## Instructions for the task
Repeat the entries without change, omitting the pictures.

[[ Records for this exercise, beginning ]]

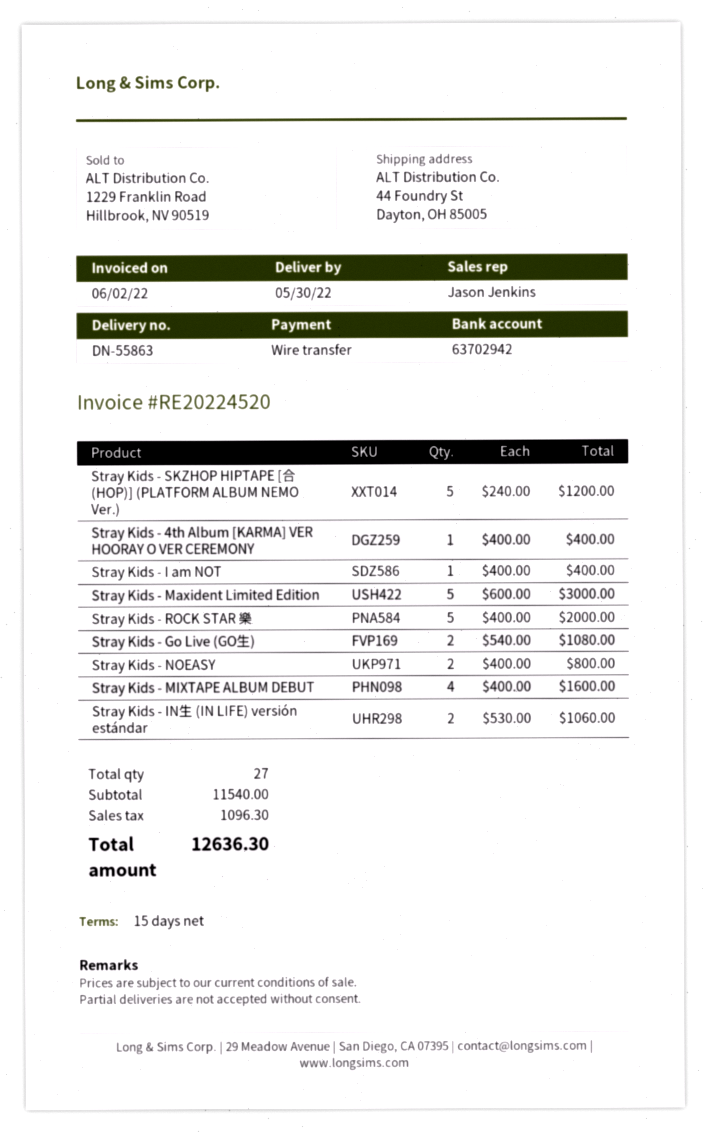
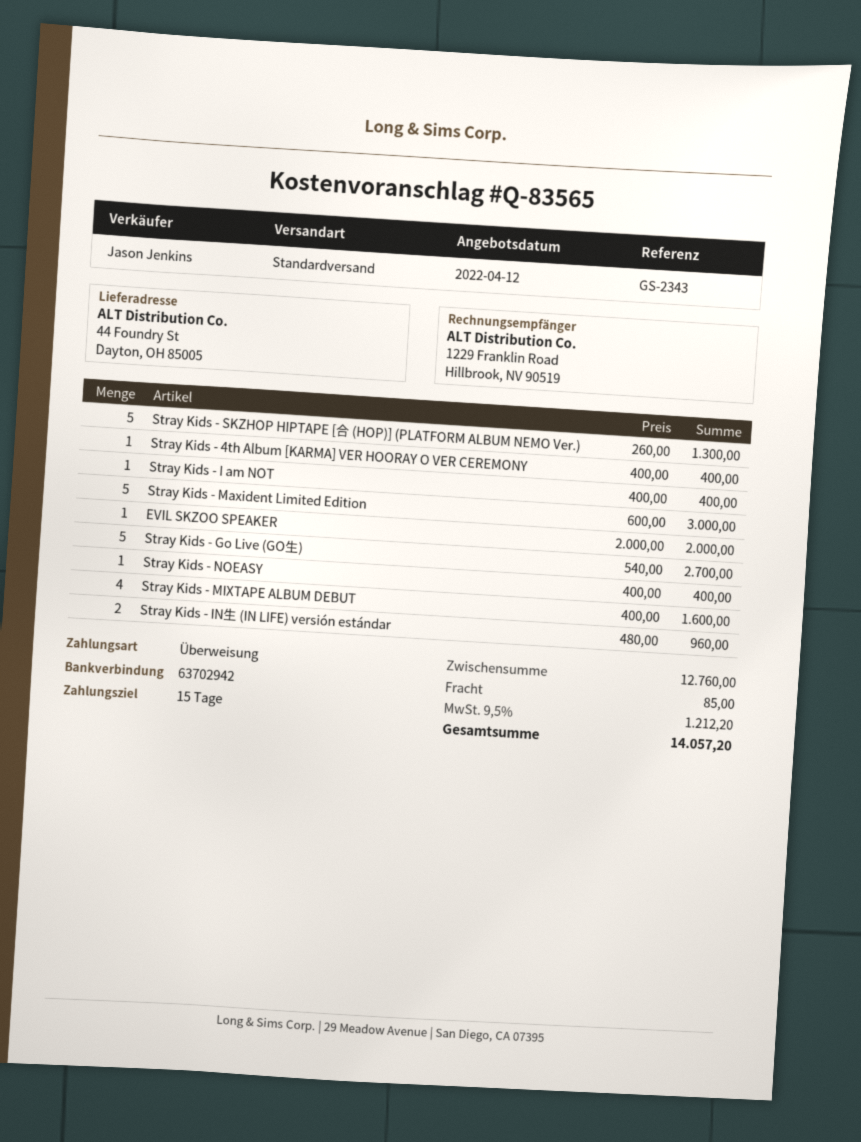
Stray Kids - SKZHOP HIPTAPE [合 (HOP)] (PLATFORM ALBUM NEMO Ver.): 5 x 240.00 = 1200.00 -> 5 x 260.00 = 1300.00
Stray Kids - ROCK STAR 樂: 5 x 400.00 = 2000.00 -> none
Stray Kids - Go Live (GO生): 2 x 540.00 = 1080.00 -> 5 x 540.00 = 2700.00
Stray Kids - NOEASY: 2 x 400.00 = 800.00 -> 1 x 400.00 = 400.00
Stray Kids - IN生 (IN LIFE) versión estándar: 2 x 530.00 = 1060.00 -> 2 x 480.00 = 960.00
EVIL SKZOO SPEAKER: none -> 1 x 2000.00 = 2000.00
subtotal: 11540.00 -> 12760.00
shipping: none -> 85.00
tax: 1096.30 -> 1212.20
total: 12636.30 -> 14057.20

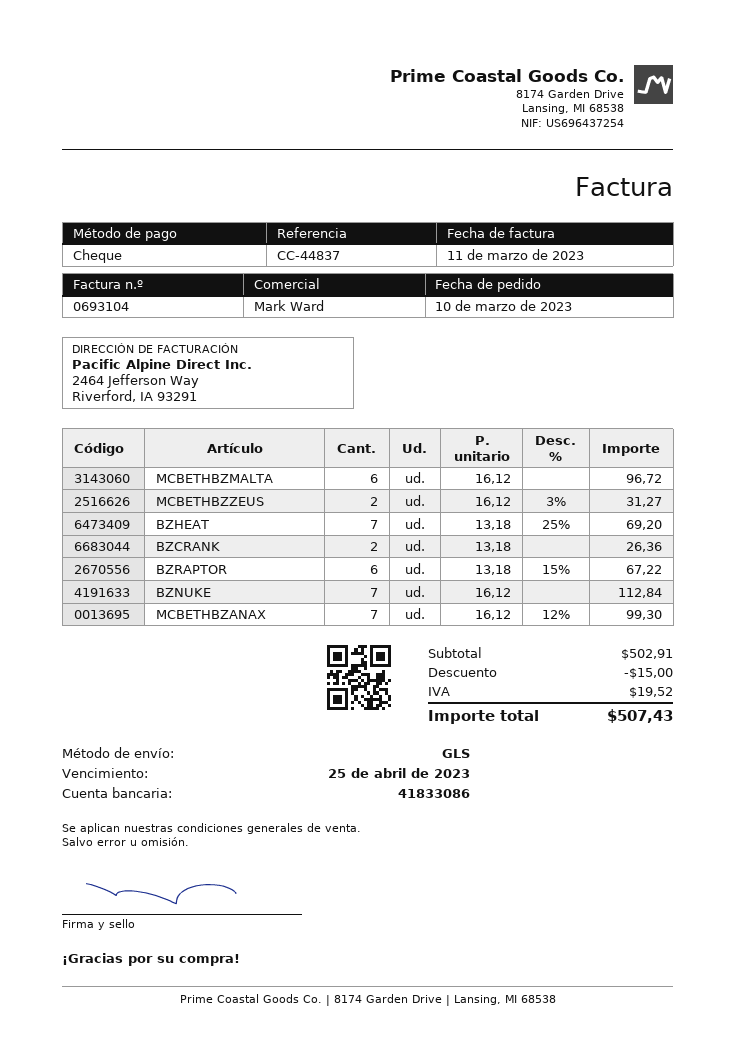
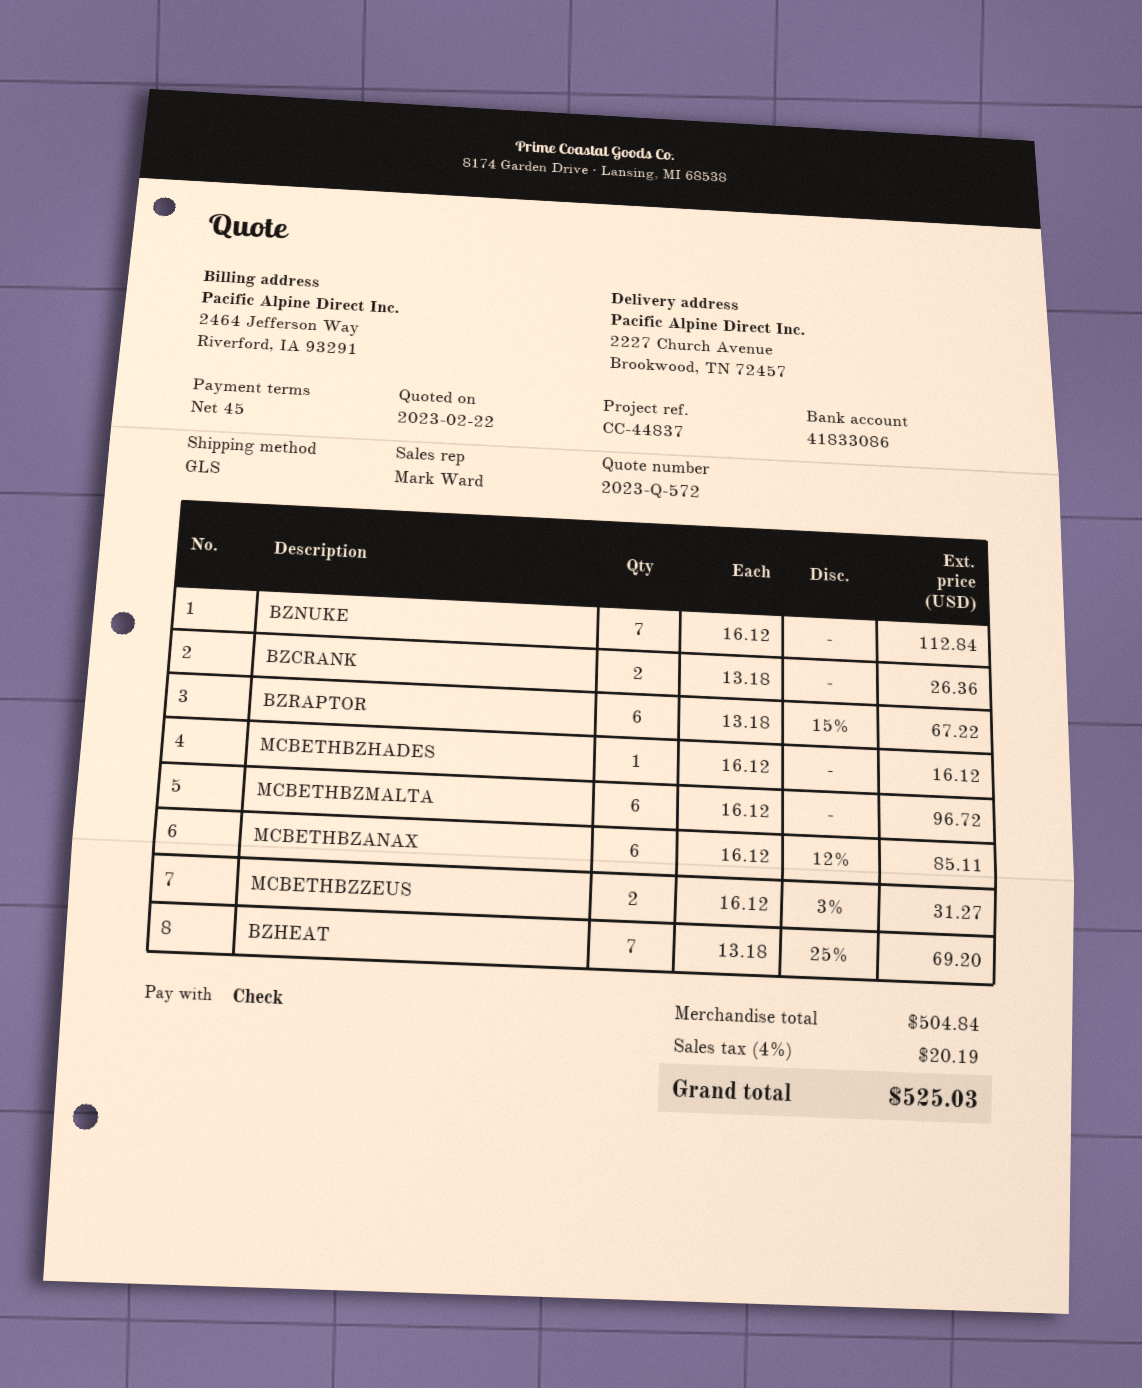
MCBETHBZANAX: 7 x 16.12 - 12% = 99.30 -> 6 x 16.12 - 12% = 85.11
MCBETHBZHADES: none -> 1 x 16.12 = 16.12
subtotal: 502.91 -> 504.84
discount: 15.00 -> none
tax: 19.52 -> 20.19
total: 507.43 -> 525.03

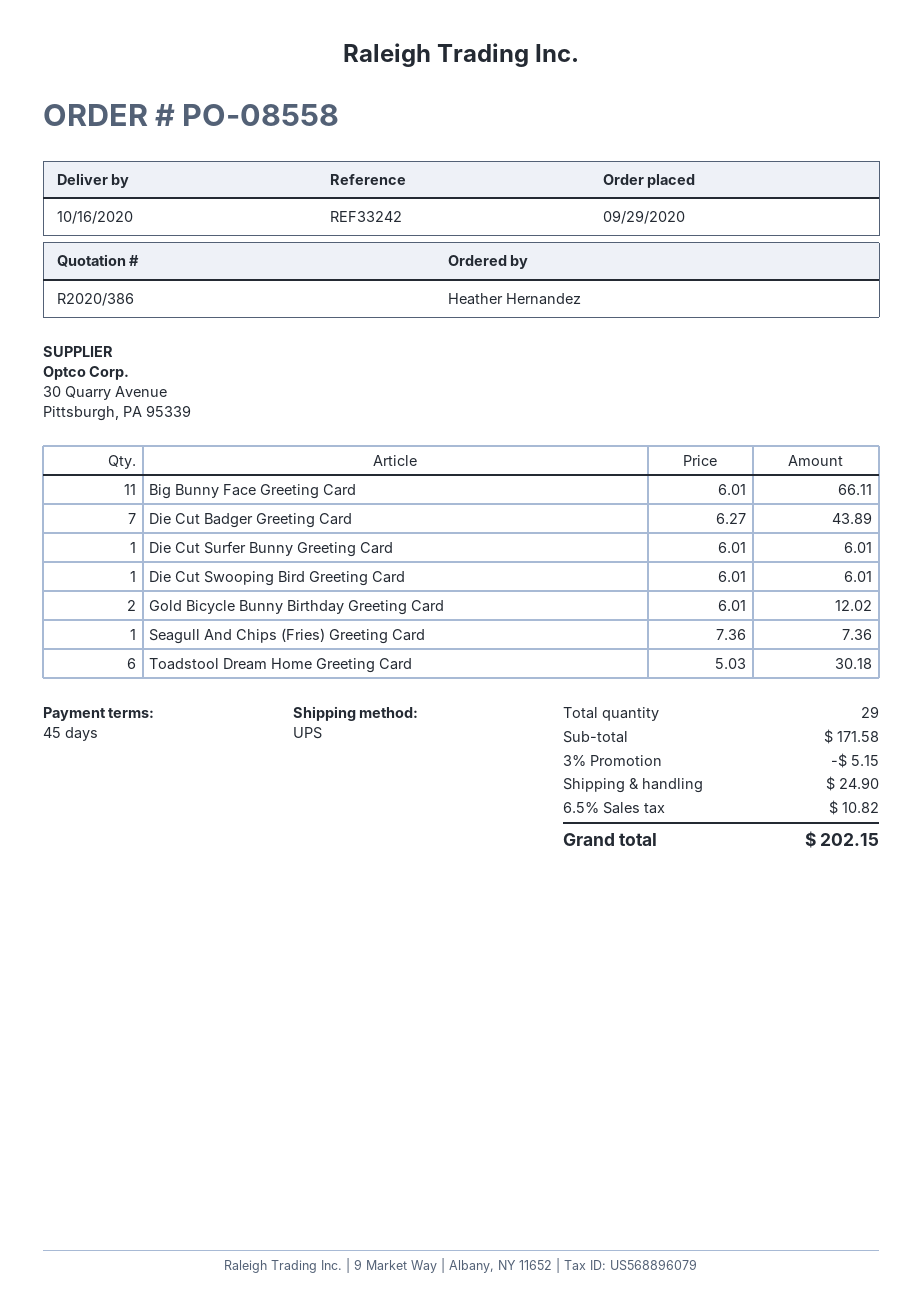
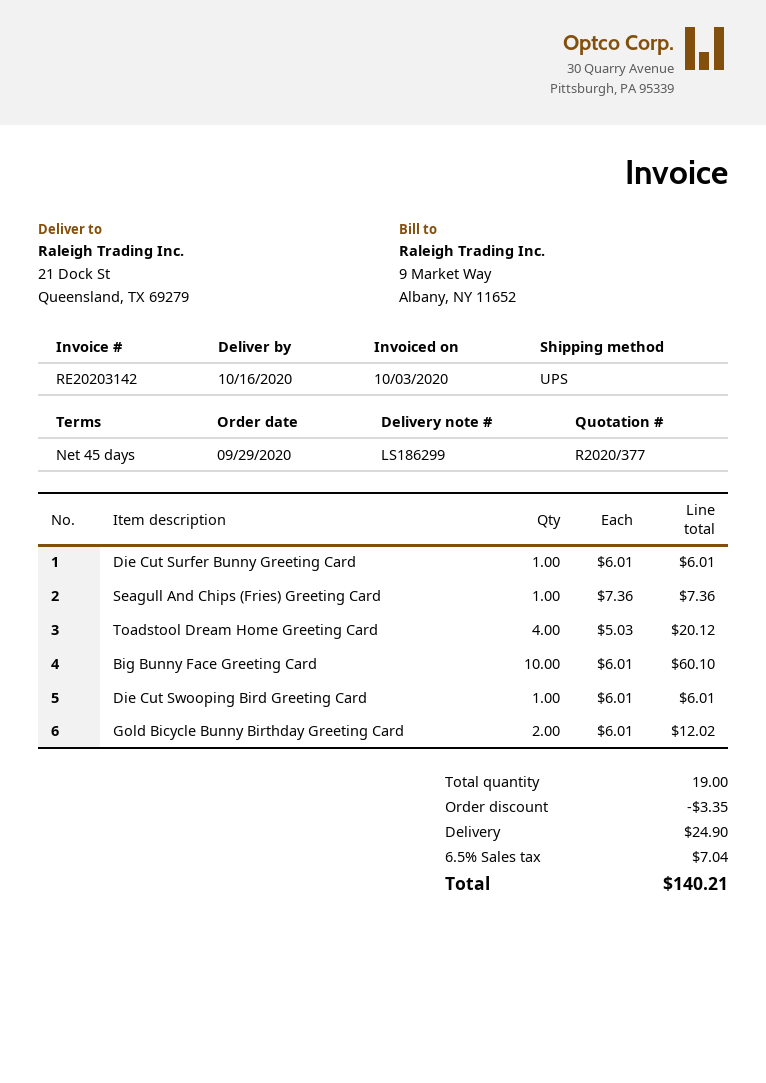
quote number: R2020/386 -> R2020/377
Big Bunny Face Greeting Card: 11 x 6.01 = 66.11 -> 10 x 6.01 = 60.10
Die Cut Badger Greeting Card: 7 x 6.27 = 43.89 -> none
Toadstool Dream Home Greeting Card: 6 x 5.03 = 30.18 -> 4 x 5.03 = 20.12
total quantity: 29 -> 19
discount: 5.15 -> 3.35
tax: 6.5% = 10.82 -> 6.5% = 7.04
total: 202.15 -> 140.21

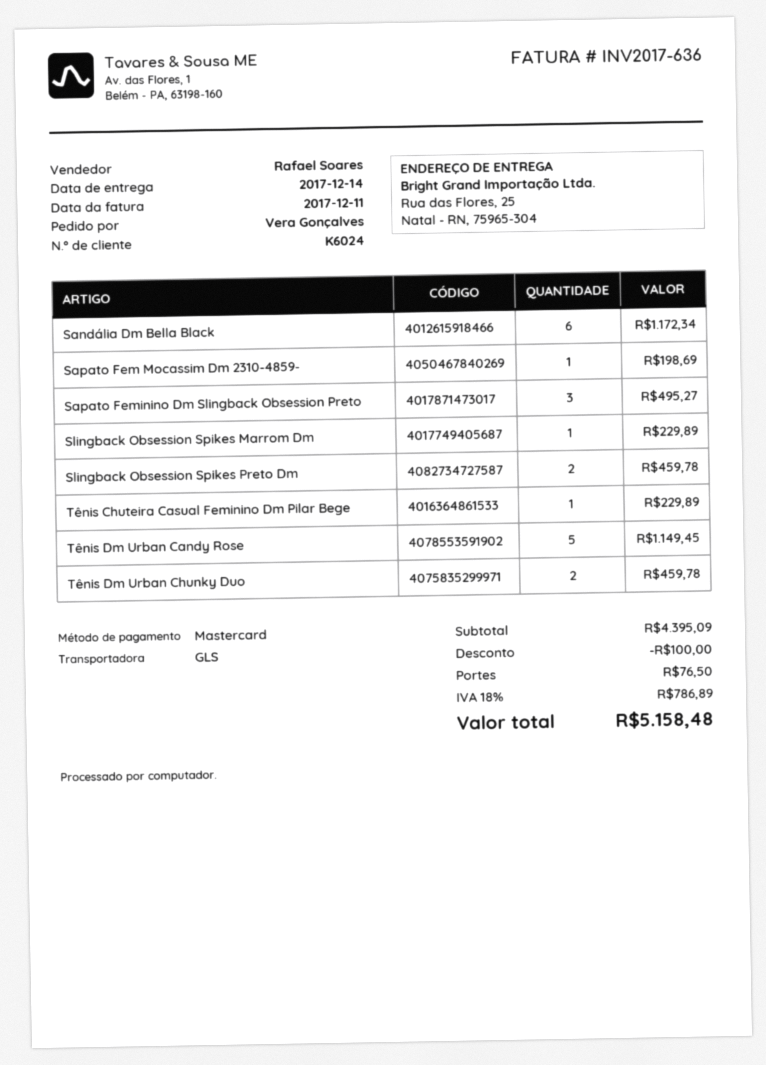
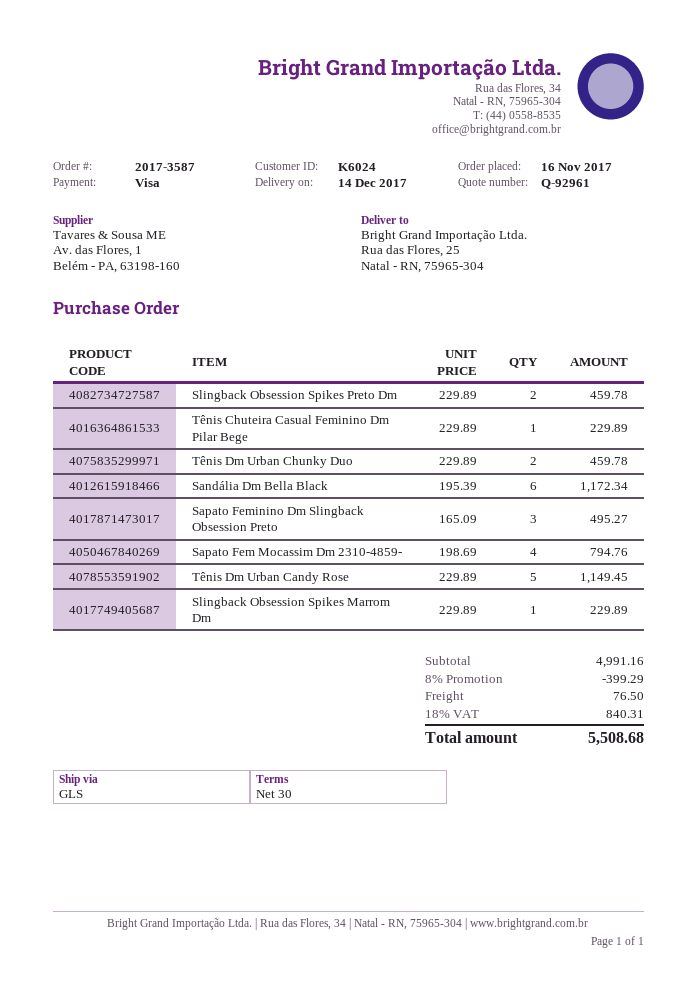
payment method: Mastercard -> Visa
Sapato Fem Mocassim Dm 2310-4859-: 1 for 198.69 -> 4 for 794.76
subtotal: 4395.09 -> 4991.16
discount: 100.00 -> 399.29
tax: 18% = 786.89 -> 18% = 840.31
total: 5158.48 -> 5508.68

[[ Records for this exercise, end ]]

## Your solution
Stray Kids - SKZHOP HIPTAPE [合 (HOP)] (PLATFORM ALBUM NEMO Ver.): 5 x 240.00 = 1200.00 -> 5 x 260.00 = 1300.00
Stray Kids - ROCK STAR 樂: 5 x 400.00 = 2000.00 -> none
Stray Kids - Go Live (GO生): 2 x 540.00 = 1080.00 -> 5 x 540.00 = 2700.00
Stray Kids - NOEASY: 2 x 400.00 = 800.00 -> 1 x 400.00 = 400.00
Stray Kids - IN生 (IN LIFE) versión estándar: 2 x 530.00 = 1060.00 -> 2 x 480.00 = 960.00
EVIL SKZOO SPEAKER: none -> 1 x 2000.00 = 2000.00
subtotal: 11540.00 -> 12760.00
shipping: none -> 85.00
tax: 1096.30 -> 1212.20
total: 12636.30 -> 14057.20

MCBETHBZANAX: 7 x 16.12 - 12% = 99.30 -> 6 x 16.12 - 12% = 85.11
MCBETHBZHADES: none -> 1 x 16.12 = 16.12
subtotal: 502.91 -> 504.84
discount: 15.00 -> none
tax: 19.52 -> 20.19
total: 507.43 -> 525.03

quote number: R2020/386 -> R2020/377
Big Bunny Face Greeting Card: 11 x 6.01 = 66.11 -> 10 x 6.01 = 60.10
Die Cut Badger Greeting Card: 7 x 6.27 = 43.89 -> none
Toadstool Dream Home Greeting Card: 6 x 5.03 = 30.18 -> 4 x 5.03 = 20.12
total quantity: 29 -> 19
discount: 5.15 -> 3.35
tax: 6.5% = 10.82 -> 6.5% = 7.04
total: 202.15 -> 140.21

payment method: Mastercard -> Visa
Sapato Fem Mocassim Dm 2310-4859-: 1 for 198.69 -> 4 for 794.76
subtotal: 4395.09 -> 4991.16
discount: 100.00 -> 399.29
tax: 18% = 786.89 -> 18% = 840.31
total: 5158.48 -> 5508.68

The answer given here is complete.